Dragon Undocks, Scientific Cargo Headed Back to Earth

A SpaceX Dragon cargo spacecraft is seen departing the station after undocking from the Harmony module at 4:05 p.m. EST Thursday, Dec. 21. Credit: NASA TV
A SpaceX Dragon cargo spacecraft is seen departing the station after undocking from the Harmony module at 4:05 p.m. EST Thursday, Dec. 21. Credit: NASA TV

Following commands from ground controllers at SpaceX in Hawthorne, California, Dragon undocked at 5:05 p.m. EST from the forward port of the station’s Harmony module. At the time of undocking the station was flying at an altitude about 260 miles southwest of Chile.
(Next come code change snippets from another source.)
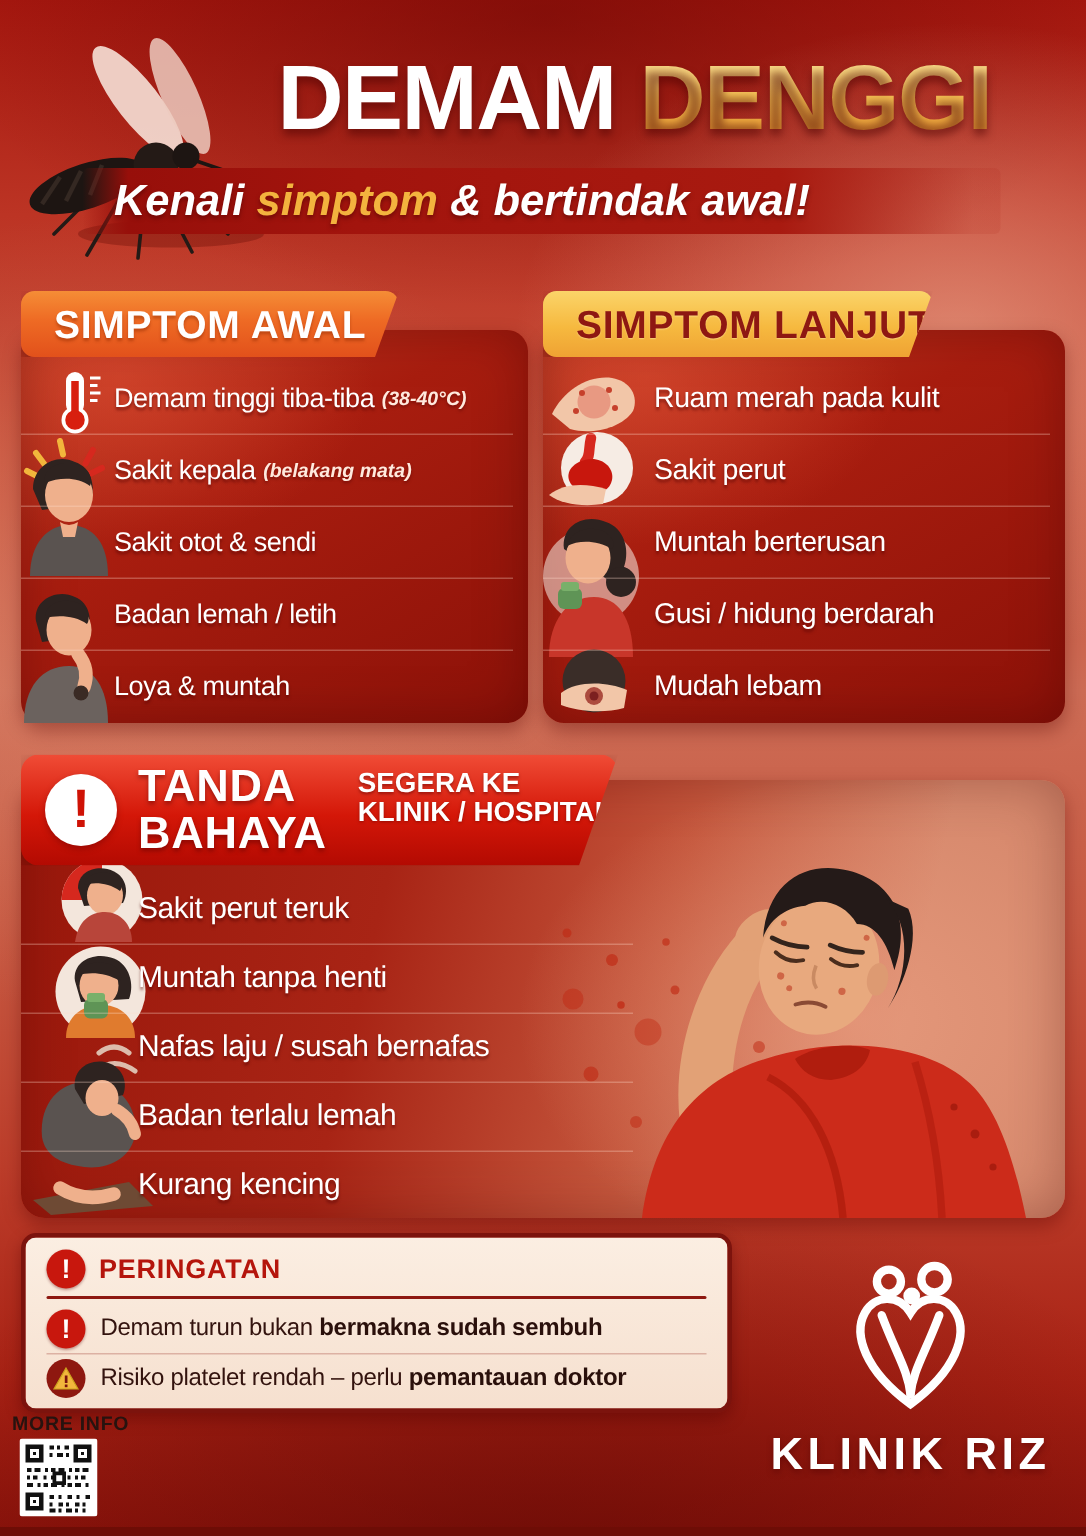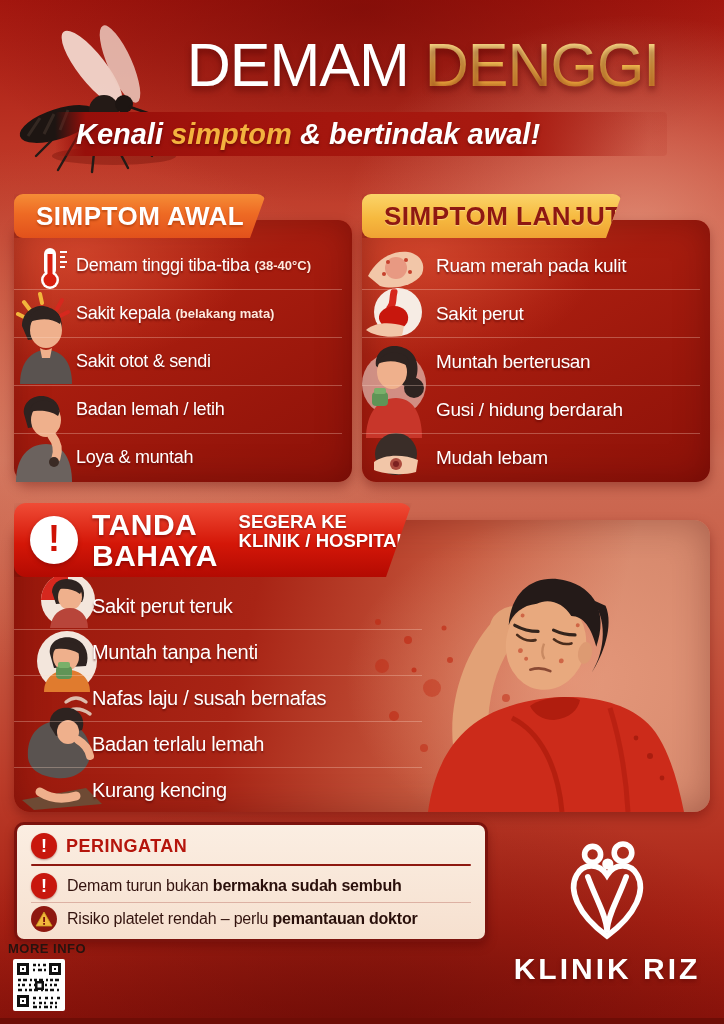--- a/index.html
+++ b/index.html
@@ -17,7 +17,7 @@
   .abs{position:absolute;}
 
   
-  .title{left:138px;top:30px;width:570px;text-align:center;font-size:61px;font-weight:normal;
+  .title{left:138px;top:30px;width:570px;text-align:center;font-size:61px;font-weight:bold;
          letter-spacing:-1px;color:#fff;white-space:nowrap;
          text-shadow:0 4px 6px rgba(70,0,0,.5);}
   .title .gold{background:linear-gradient(180deg,#fdeaa6 0%,#f7c052 50%,#e88f28 100%);

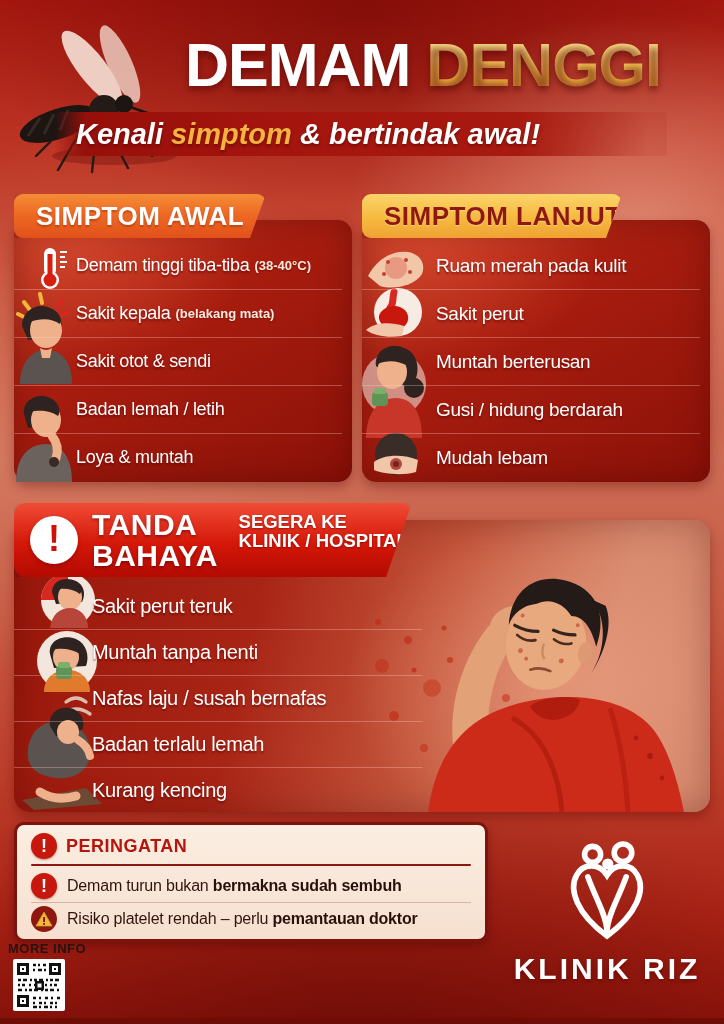--- a/index.html
+++ b/index.html
@@ -48,7 +48,7 @@
      text-shadow:0 2px 2px rgba(80,0,0,.55);}
   .panel-lanjut .row-text{font-size:19px;}
   .row-note{font-size:13px;font-weight:bold;color:#ffe9dd;margin-left:5px;
-     text-shadow:0 1px 2px rgba(80,0,0,.5);}
+     text-shadow:0 1px 2px rgba(80,0,0,.5);font-style:italic;}
 
   .banner{height:44px;display:flex;align-items:center;z-index:5;
      clip-path:polygon(0 0,100% 0,calc(100% - 16px) 100%,0 100%);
After re-entering Earth’s atmosphere, the spacecraft will make a parachute-assisted splashdown off the coast of Florida on Friday, Dec. 22. NASA will not broadcast the splashdown, but updates will be posted on the agency’s space station blog.

Dragon arrived at the space station Nov. 11 as SpaceX’s 29th commercial resupply services mission for NASA, delivering about 6,500 pounds of research investigations, crew supplies, and station hardware. It was launched Nov. 9 on a SpaceX Falcon 9 rocket from Launch Complex 39A at Kennedy.